Every interviewed Irish person living in Brazil mentions the poverty and inequality that is in the country.
“It’s a different level of inequality here, there are wild extremes, there is extreme wealth with homes the size of Kilkenny castle and then there are the Favelas and people taking the bus to work,” said Joe Morgan, originally from Carlow and living in Brazil for six years.
He has been living with his partner and mother-in-law in the countryside outside of São Paulo for two weeks. A holiday turned into a semi-permanent situation once the city entered lockdown.
“Many people in Brazil work today to eat tonight,” said Joe. He said that Government welfare supports are not nearly enough.
Informal workers, domestic servants and manual labourers mainly, receive 600 reais (about €104) a month from the Government during the Covid-19 outbreak. However, it can be difficult to prove this employment status for a sum of money that does not go very far.
“I think the people who it will worse hit, the people who are the lowest level income-wise, are going to suffer the most," said Orlaith Mannion.
"People without running water, really basic things we would consider that are necessary for people’s safety. They don’t have it.”
The vulnerability of Brazil's poorest citizens to the coronavirus means a country that recently struggled with protests due to political turmoil could descend again into civil unrest.
“If the Federal government abandons its own people then you could easily image civil unrest,” said Joe.
Each of them is also aware of their own good fortune and ability to self-isolate. They have savings and can continue to work from home.
However, distance is something that is not easily overcome and many talked about family and friends in Ireland.
Patrick Holloway said that his mother is at high risk to Covid-19, Jeff Cronin shared his worries about his mother too.
At times like these, it is easy to feel distant from Ireland. "I was particularly touched by the speech Leo Varadkar gave," said Joe.

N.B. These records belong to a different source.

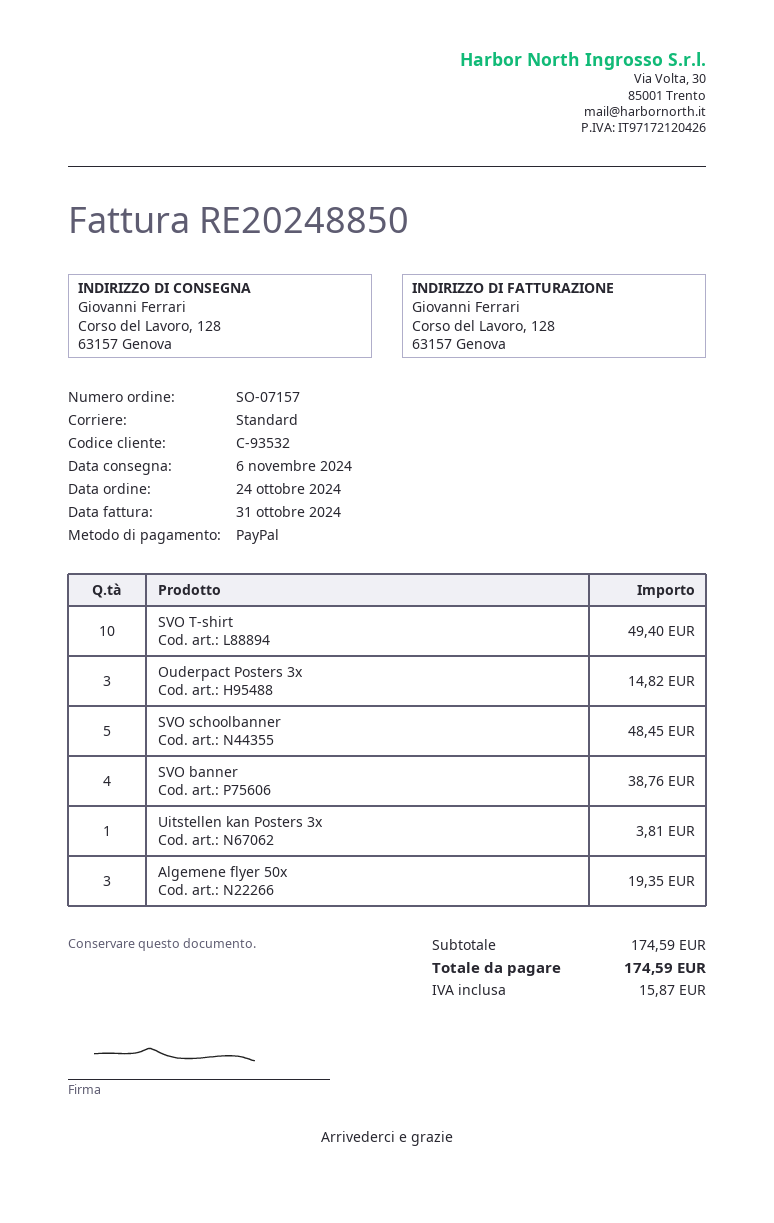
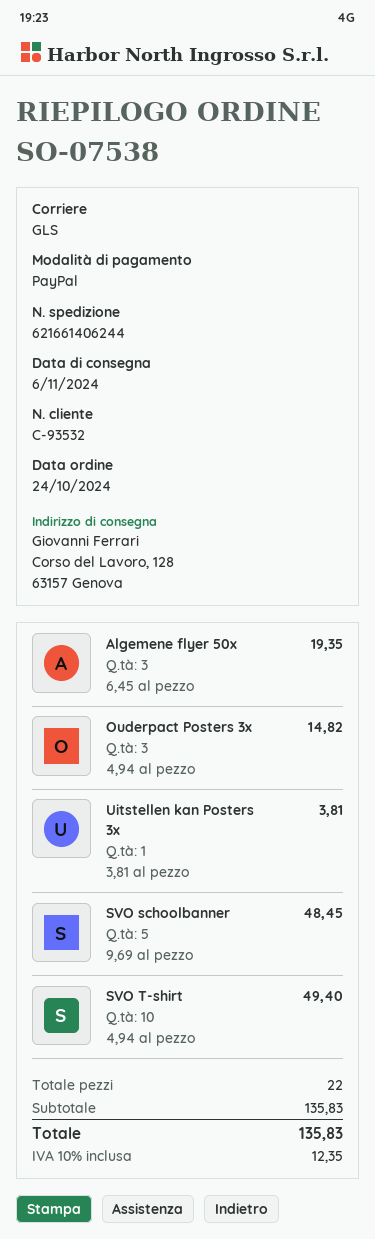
order number: SO-07157 -> SO-07538
shipping method: standard -> GLS
SVO banner: 4 for 38.76 -> none
subtotal: 174.59 -> 135.83
tax: 15.87 -> 12.35
total: 174.59 -> 135.83

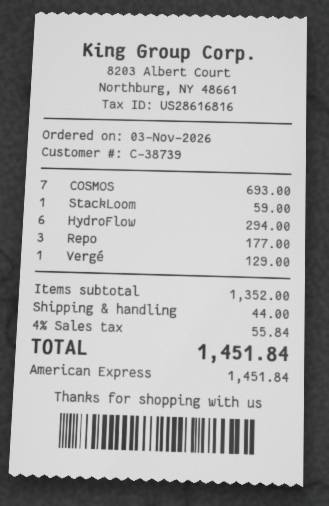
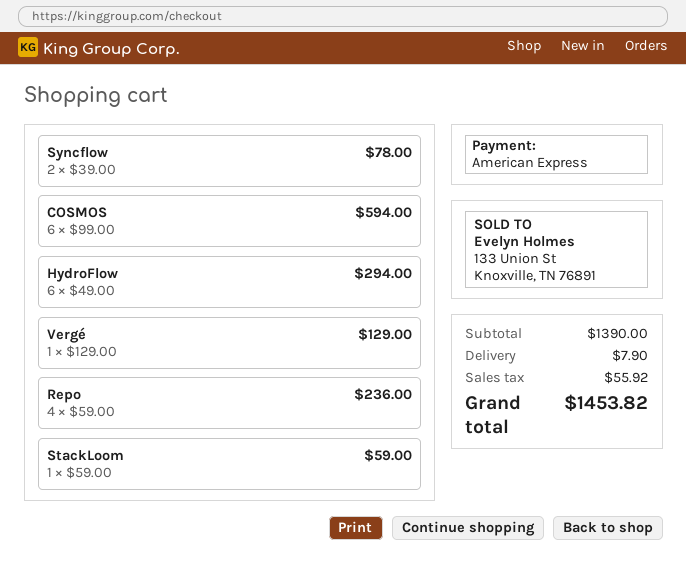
COSMOS: 7 for 693.00 -> 6 for 594.00
Repo: 3 for 177.00 -> 4 for 236.00
Syncflow: none -> 2 for 78.00
subtotal: 1352.00 -> 1390.00
shipping: 44.00 -> 7.90
tax: 55.84 -> 55.92
total: 1451.84 -> 1453.82

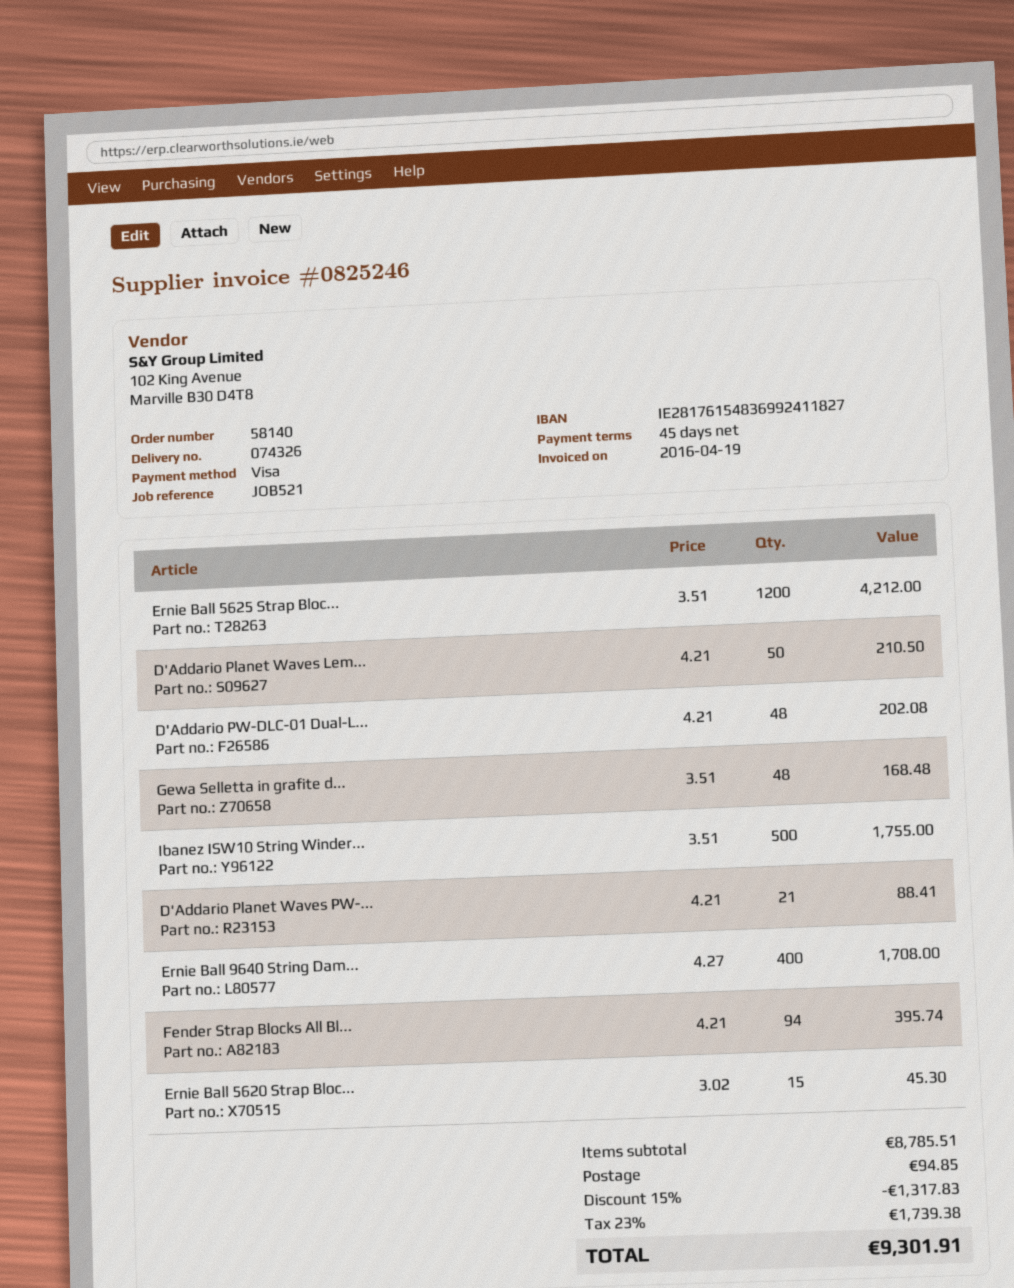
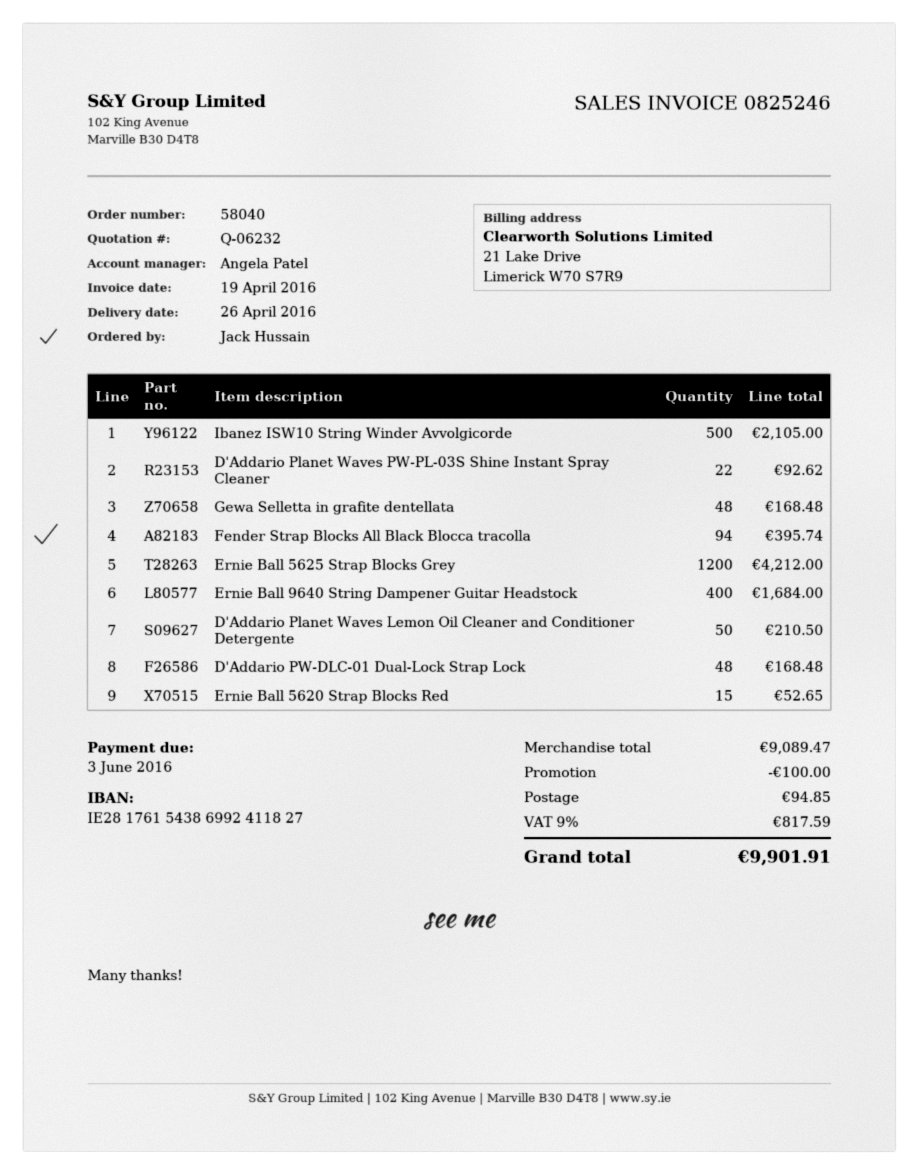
order number: 58140 -> 58040
bank account: IE28176154836992411827 -> IE28176154386992411827
D'Addario PW-DLC-01 Dual-L...: 48 for 202.08 -> 48 for 168.48
Ibanez ISW10 String Winder...: 500 for 1755.00 -> 500 for 2105.00
D'Addario Planet Waves PW-...: 21 for 88.41 -> 22 for 92.62
Ernie Ball 9640 String Dam...: 400 for 1708.00 -> 400 for 1684.00
Ernie Ball 5620 Strap Bloc...: 15 for 45.30 -> 15 for 52.65
subtotal: 8785.51 -> 9089.47
discount: 1317.83 -> 100.00
tax: 23% = 1739.38 -> 9% = 817.59
total: 9301.91 -> 9901.91

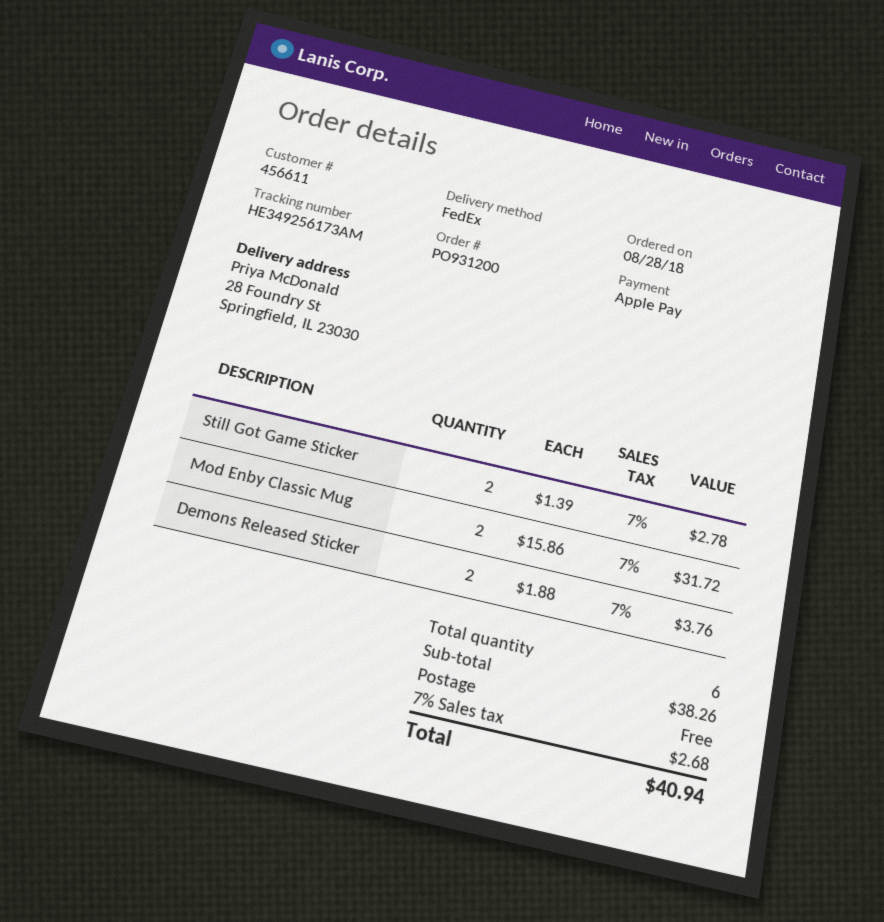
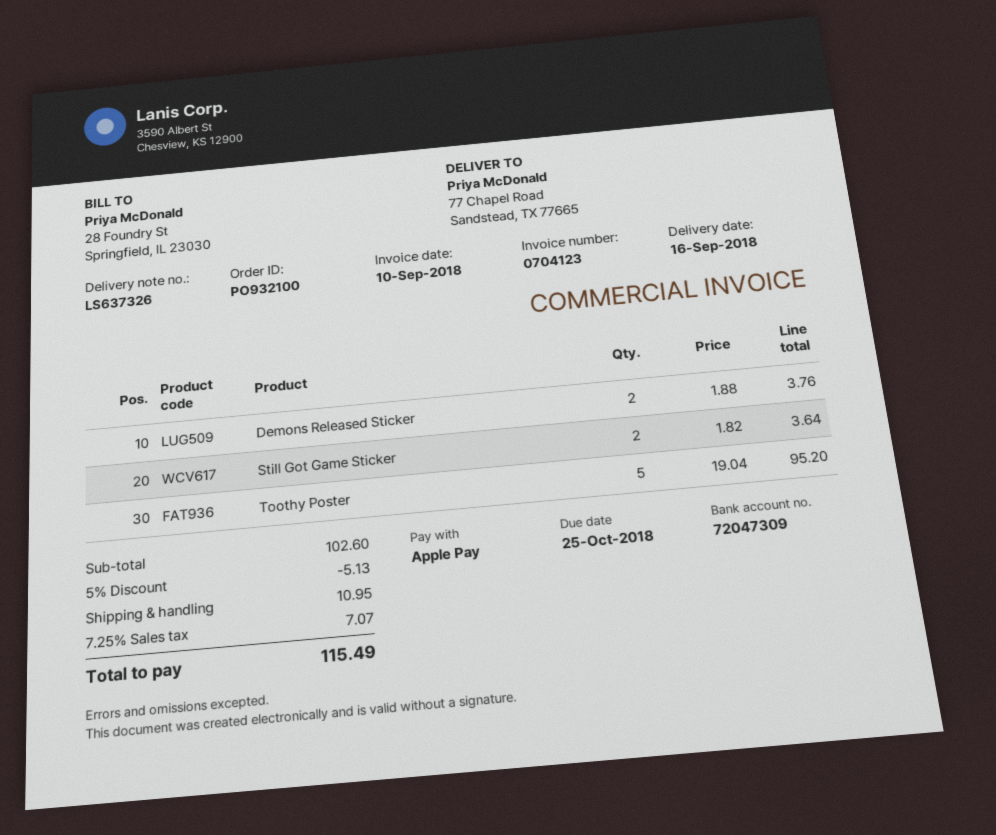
order number: PO931200 -> PO932100
ship to: 28 Foundry St, Springfield, IL 23030 -> 77 Chapel Road, Sandstead, TX 77665
Still Got Game Sticker: 2 x 1.39 = 2.78 -> 2 x 1.82 = 3.64
Mod Enby Classic Mug: 2 x 15.86 = 31.72 -> none
Toothy Poster: none -> 5 x 19.04 = 95.20
subtotal: 38.26 -> 102.60
discount: none -> 5% = 5.13
shipping: 0.00 -> 10.95
tax: 7% = 2.68 -> 7.25% = 7.07
total: 40.94 -> 115.49

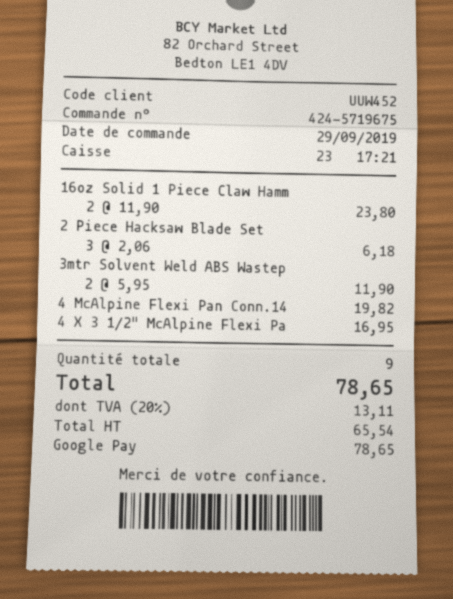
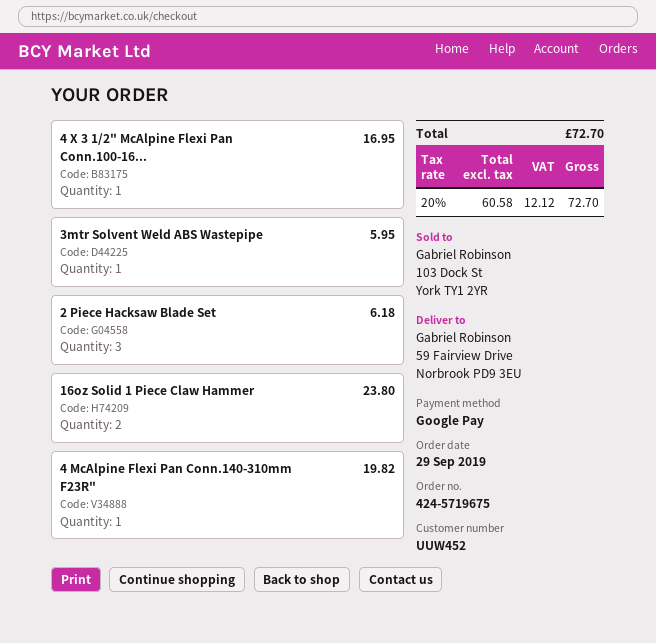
3mtr Solvent Weld ABS Wastep: 2 for 11.90 -> 1 for 5.95
net: 65.54 -> 60.58
tax: 20% = 13.11 -> 20% = 12.12
total: 78.65 -> 72.70

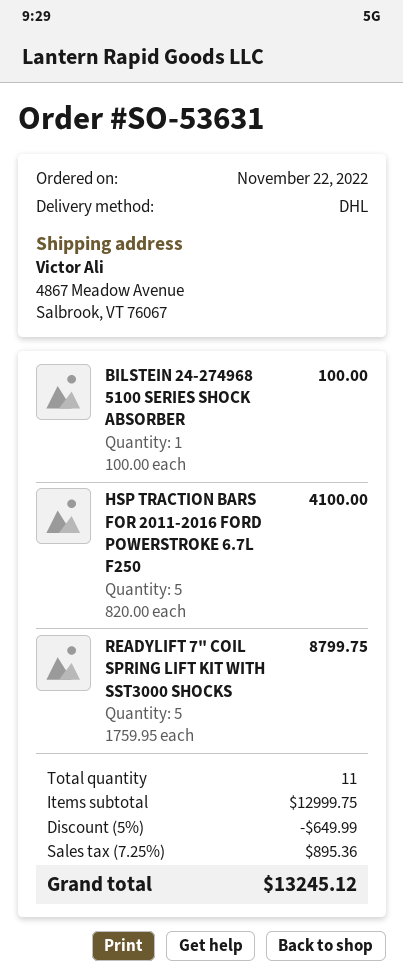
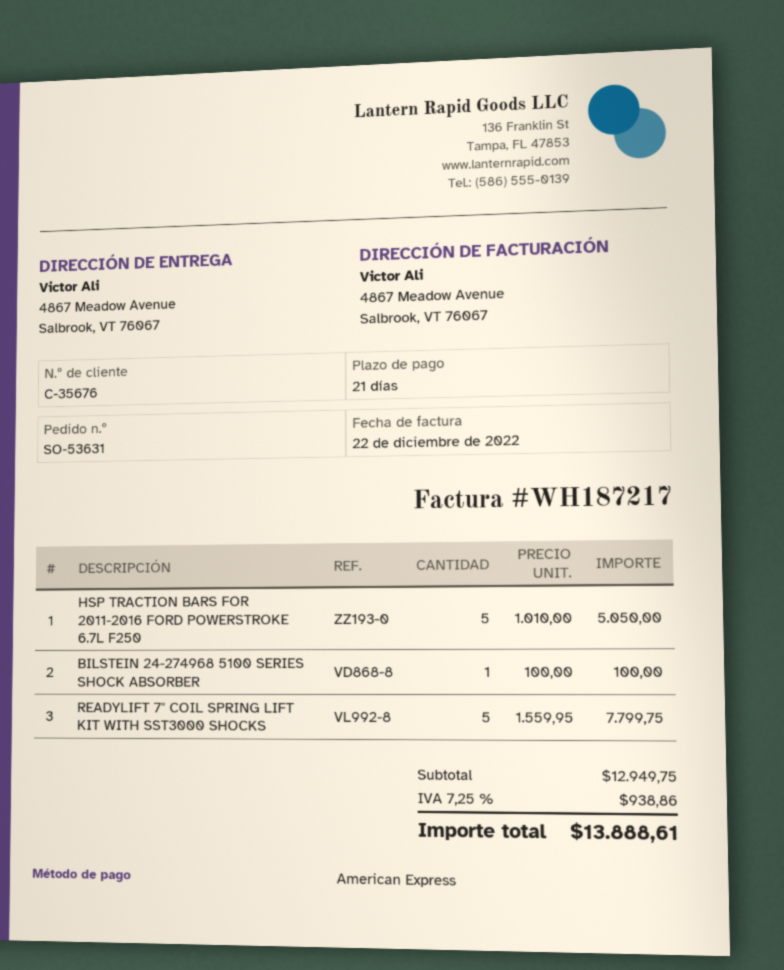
HSP TRACTION BARS FOR 2011-2016 FORD POWERSTROKE 6.7L F250: 5 x 820.00 = 4100.00 -> 5 x 1010.00 = 5050.00
READYLIFT 7" COIL SPRING LIFT KIT WITH SST3000 SHOCKS: 5 x 1759.95 = 8799.75 -> 5 x 1559.95 = 7799.75
subtotal: 12999.75 -> 12949.75
discount: 5% = 649.99 -> none
tax: 7.25% = 895.36 -> 7.25% = 938.86
total: 13245.12 -> 13888.61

"It was St Patrick's day in Sao Paulo and instead of being in Finnegans or O’Malleys or one of the Irish pubs with my Irish friends,
"I was at home making a shepherds pie and trying to make a celebration of the day.
"I was listening to John Creedon on the radio and it came on and I wasn’t really expecting it and it blew me away, I felt a long way from home that way.
“For some reason, it just came back as an alarm bell from home that I couldn’t respond to.”
At this time of writing, Brazil has 9,056 cases of Covid-19 and 359 recorded deaths.
President Bolsonaro has begun to tone down his rhetoric this week but the damage perhaps may already be done.